Enough About Love by Hervé Le Tellier

Adriana Hunter, tr. New York. Other Press. 2011. 231 pages. $11.95. isbn 978-1-59051-399-6

Fair Play by Tove Jansson

There are many things to like in this smart, droll, finely crafted novel—and not least the sleek narrative symmetries that animate it. There are two married couples here, Louise and Romain, Anna and Stan. Hervé Le Tellier conjures up two lovers, Thomas and Yves, to put those couples dramatically into question. These individuals meet, and sometimes connect, two by two, weaving in and out of each other's lives in closely calculated patterns. Le Tellier stages their meetings with the satisfying ineluctability of theater. He confirms the notion of "play," moreover, when he intimates that he has relied on a game of dominoes to help him structure the intrigue. And not just any game of dominoes, but Abkhazian dominoes, a variant of the common game, played in the near reaches of the Caucasus. As practiced in Tqvarcheli, Pskhu, or Gulripsh, that game deploys as many sets of dominoes as there are players, minus one: any tile put into the chain may be removed and replayed, and the game may last a very, very long time. A perfect recipe, in short, for a novel. So perfect, in fact, that the question of whether that game exists in the phenomenal world or only in an alternative, Borgesian one makes very little difference.

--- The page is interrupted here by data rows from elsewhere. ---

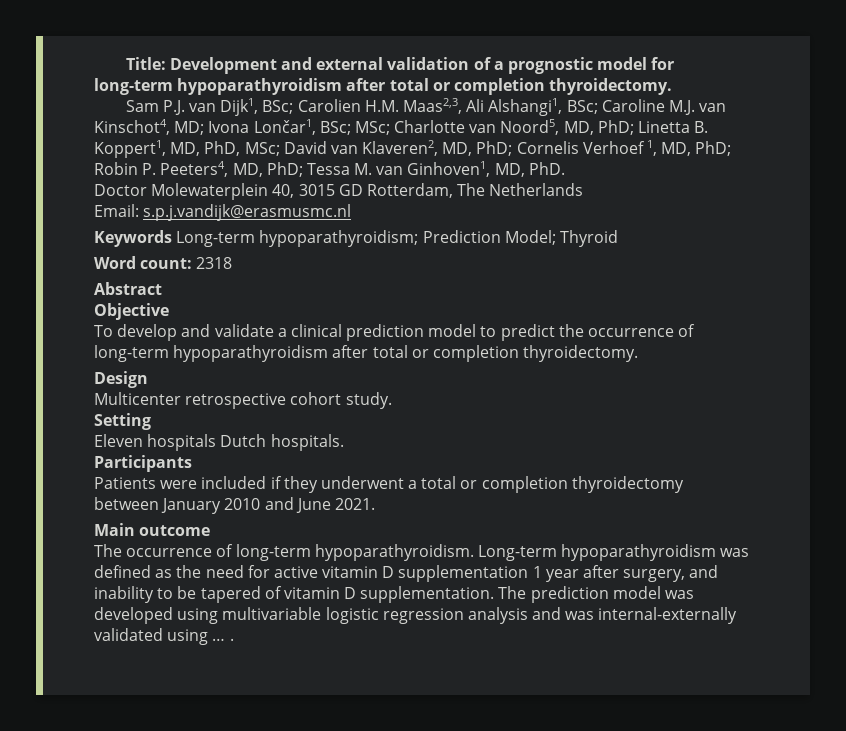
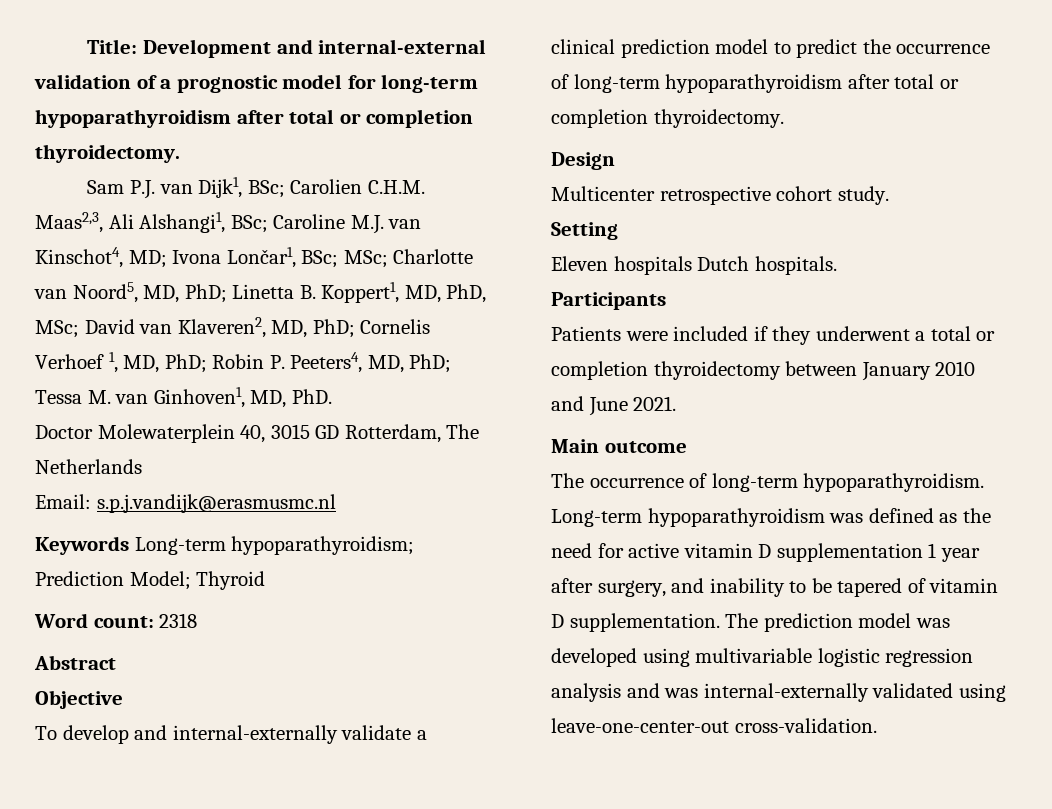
- Title: Development and external validation of a prognostic model for long-term hypoparathyroidism after total or completion thyroidectomy.
+ Title: Development and internal-external validation of a prognostic model for long-term hypoparathyroidism after total or completion thyroidectomy.
- Sam P.J. van Dijk1, BSc; Carolien H.M. Maas2,3, Ali Alshangi1, BSc; Caroline M.J. van Kinschot4, MD; Ivona Lončar1, BSc; MSc; Charlotte van Noord5, MD, PhD; Linetta B. Koppert1, MD, PhD, MSc; David van Klaveren2, MD, PhD; Cornelis Verhoef 1, MD, PhD; Robin P. Peeters4, MD, PhD; Tessa M. van Ginhoven1, MD, PhD.
+ Sam P.J. van Dijk1, BSc; Carolien C.H.M. Maas2,3, Ali Alshangi1, BSc; Caroline M.J. van Kinschot4, MD; Ivona Lončar1, BSc; MSc; Charlotte van Noord5, MD, PhD; Linetta B. Koppert1, MD, PhD, MSc; David van Klaveren2, MD, PhD; Cornelis Verhoef 1, MD, PhD; Robin P. Peeters4, MD, PhD; Tessa M. van Ginhoven1, MD, PhD.
- To develop and validate a clinical prediction model to predict the occurrence of long-term hypoparathyroidism after total or completion thyroidectomy.
+ To develop and internal-externally validate a clinical prediction model to predict the occurrence of long-term hypoparathyroidism after total or completion thyroidectomy.
- The prediction model was developed using multivariable logistic regression analysis and was internal-externally validated using … .
+ The prediction model was developed using multivariable logistic regression analysis and was internal-externally validated using leave-one-center-out cross-validation.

We are put on notice early in this novel that "an attentive reader will always learn more, and more quickly, from good authors than from life." Lest we imagine that Le Tellier makes such a remark in an exclusively self-serving perspective, he peppers his text with allusions to other good authors, principally but not exclusively his colleagues in the Ouvroir de Littérature Potentielle (Oulipo), an effect that brings another consideration to the fore. This is a book about love, certainly, but it is also a book about love stories, and the way in which those stories play out according to their own logic. Watching Hervé Le Tellier conduct that process as he leads his characters in and out of love, one is reminded that literature, too, is an affair of the heart.